Member Since Jul 2011
Location: Tennessee
Posts: 22,450 (SuperPoster!)
12
12.7k hugs
given
PC PoohBah!
Default Oct 22, 2019 at 01:48 AM
 
Quote:
Originally Posted by BethRags View Post
I am sitting here with my eyes tearing up...no one has ever explained baseline and stable to me in a way that I truly understood the meanings of those words. Thank you, Christina and thank you Pookyl

I'm saving what both of you have written so I can refer to it. You know...it's such a confusing feeling when people keep telling me to recognize my baseline, then work hard to be stable. And those people are mental health professionals who I know mean well. They care. They want me to do what they're urging me to do for my own good.

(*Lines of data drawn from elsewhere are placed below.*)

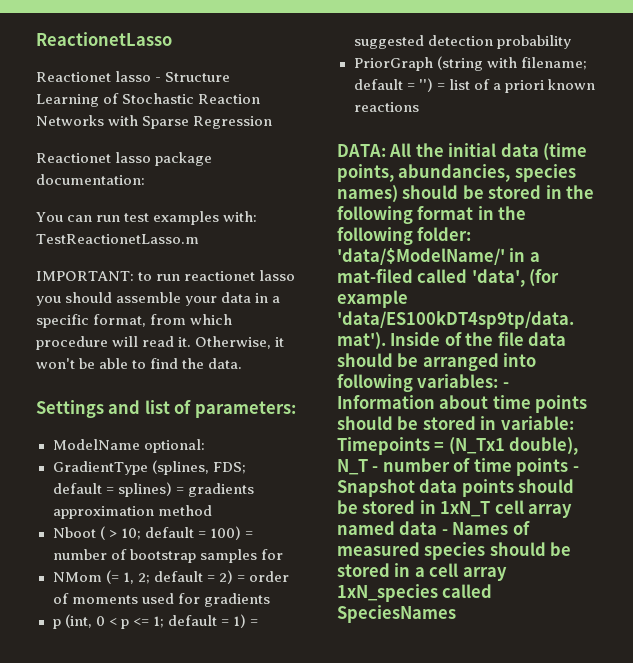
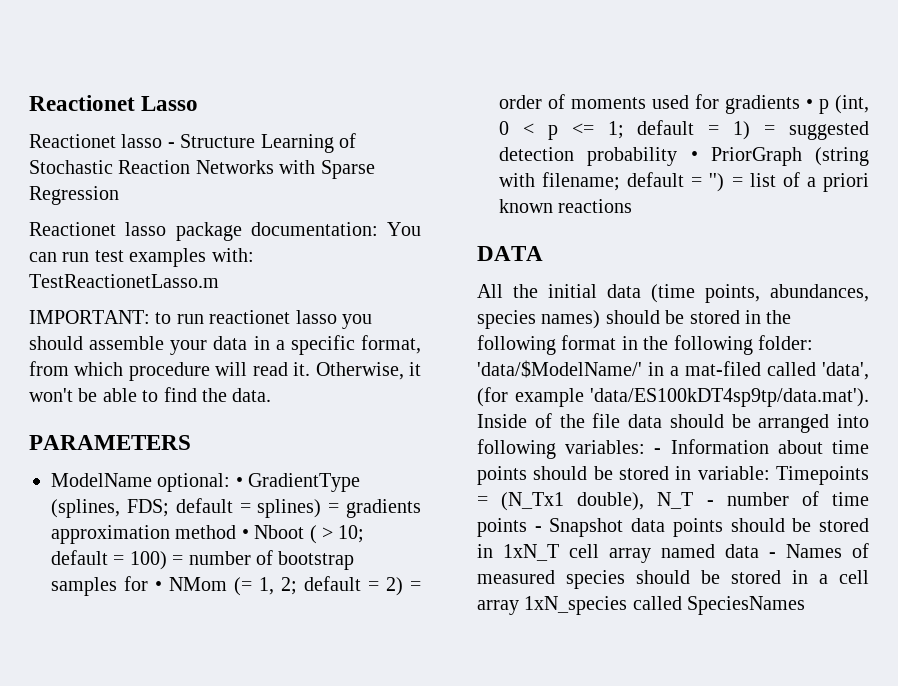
- ReactionetLasso
+ Reactionet Lasso
- Reactionet lasso package documentation:
- You can run test examples with: TestReactionetLasso.m
+ Reactionet lasso package documentation: You can run test examples with: TestReactionetLasso.m
- Settings and list of parameters:
+ PARAMETERS
- ModelName optional:
- GradientType (splines, FDS;
+ ModelName optional: • GradientType (splines, FDS;
- default = splines) = gradients approximation method
- Nboot ( > 10;
+ default = splines) = gradients approximation method • Nboot ( > 10;
- default = 100) = number of bootstrap samples for
- NMom (= 1, 2;
+ default = 100) = number of bootstrap samples for • NMom (= 1, 2;
- default = 2) = order of moments used for gradients
- p (int, 0 < p <= 1;
+ default = 2) = order of moments used for gradients • p (int, 0 < p <= 1;
- default = 1) = suggested detection probability
- PriorGraph (string with filename;
+ default = 1) = suggested detection probability • PriorGraph (string with filename;
- DATA: All the initial data (time points, abundancies, species names) should be stored in the following format in the following folder:
+ DATA
+ All the initial data (time points, abundances, species names) should be stored in the following format in the following folder:

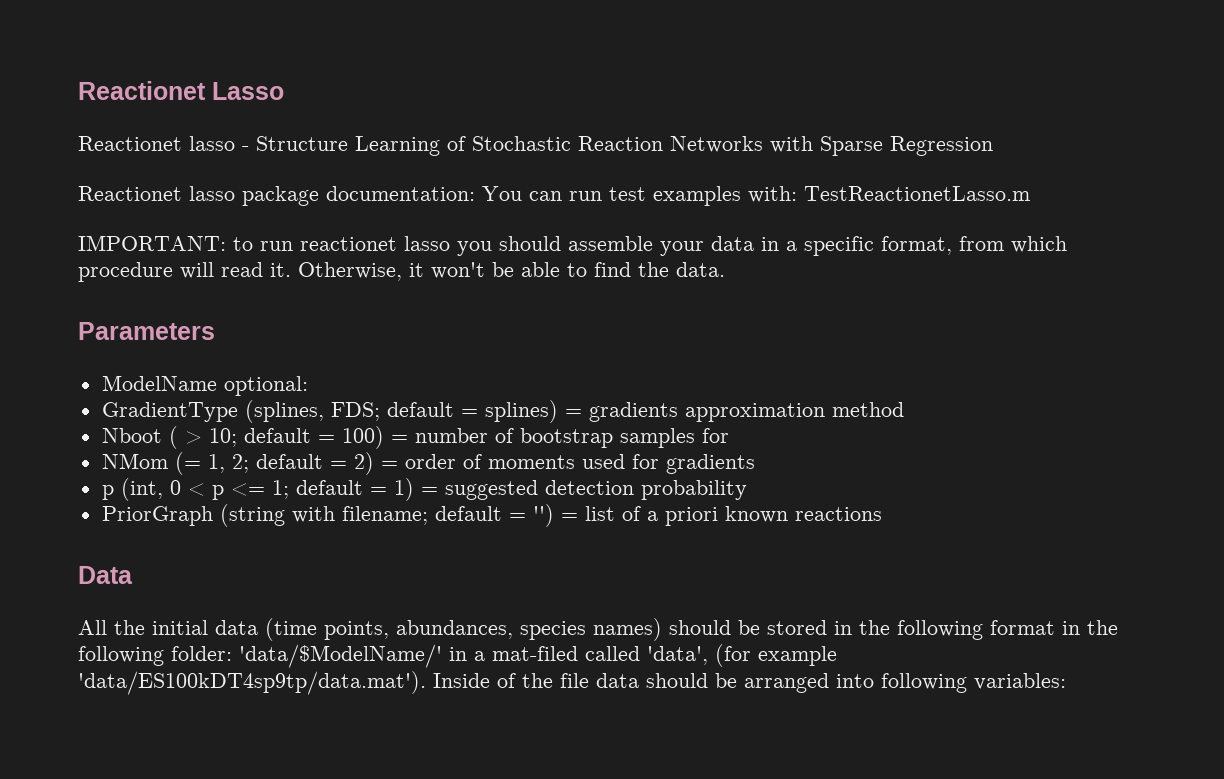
- PARAMETERS
+ Parameters
- ModelName optional: • GradientType (splines, FDS;
+ ModelName optional:
+ GradientType (splines, FDS;
- default = splines) = gradients approximation method • Nboot ( > 10;
+ default = splines) = gradients approximation method
+ Nboot ( > 10;
- default = 100) = number of bootstrap samples for • NMom (= 1, 2;
+ default = 100) = number of bootstrap samples for
+ NMom (= 1, 2;
- default = 2) = order of moments used for gradients • p (int, 0 < p <= 1;
+ default = 2) = order of moments used for gradients
+ p (int, 0 < p <= 1;
- default = 1) = suggested detection probability • PriorGraph (string with filename;
+ default = 1) = suggested detection probability
+ PriorGraph (string with filename;
- DATA
+ Data
- All the initial data (time points, abundances, species names) should be stored in the following format in the following folder: 'data/$ModelName/' in a mat-filed called 'data', (for example 'data/ES100kDT4sp9tp/data.mat'). Inside of the file data should be arranged into following variables: - Information about time points should be stored in variable: Timepoints = (N_Tx1 double), N_T - number of time points - Snapshot data points should be stored in 1xN_T cell array named data - Names of measured species should be stored in a cell array 1xN_species called SpeciesNames
+ All the initial data (time points, abundances, species names) should be stored in the following format in the following folder: 'data/$ModelName/' in a mat-filed called 'data', (for example 'data/ES100kDT4sp9tp/data.mat'). Inside of the file data should be arranged into following variables:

And I sit there and I struggle to understand what on earth it is that they want me to do and I feel like I am working so hard, I'm working hard to be this word they keep telling me - but I have absolutely no clue as to what that word means, or how to grab it and hold onto it when I feel it!

Maybe it just takes others with bipolar disorder to explain the whole concept in a way I can understand. Christina, you explained the sensation of hypomania so perfectly it's delightfully excruciating for me to read! Exactly that, yes- you have given me a great gift with your explanation.

Thank you both, immensely!

Christina, how do you do this without meds? Is there a point at which you do use meds ( for example, when a particularly intense episode occurs), or do you make it through some other way?


I’m glad my explanation has helped and so grateful Pookyl came along and helped explain what I simply couldn’t get into words.

How do I manage med free. Well it’s complicated.

In the past I was Med free for 18 months. I did really well, I had a lot of white knuckle moments. But I had a huge tool box of coping skills and knew how to use them , many lifestyle changes. But eventually I started to crumble so back on meds I went.

This last February or March I had seen my GP we sat and went over my meds between psych and physical was on like 14-15 meds a day !! So I felt the need to just detox off as many meds as I could. I still need my Asthma meds, PsA and Fibro, cholesterol stuff but I felt driven to do whatever I could.

I’ve had some really tough situational stuff happen this year but somehow I have muddled along ... not easy sometimes but I have.

Will I need to go back on meds again? Oh I’m sure. What will be my tipping point ? If I fall into a nasty angry manic hell, depression or become suicidal.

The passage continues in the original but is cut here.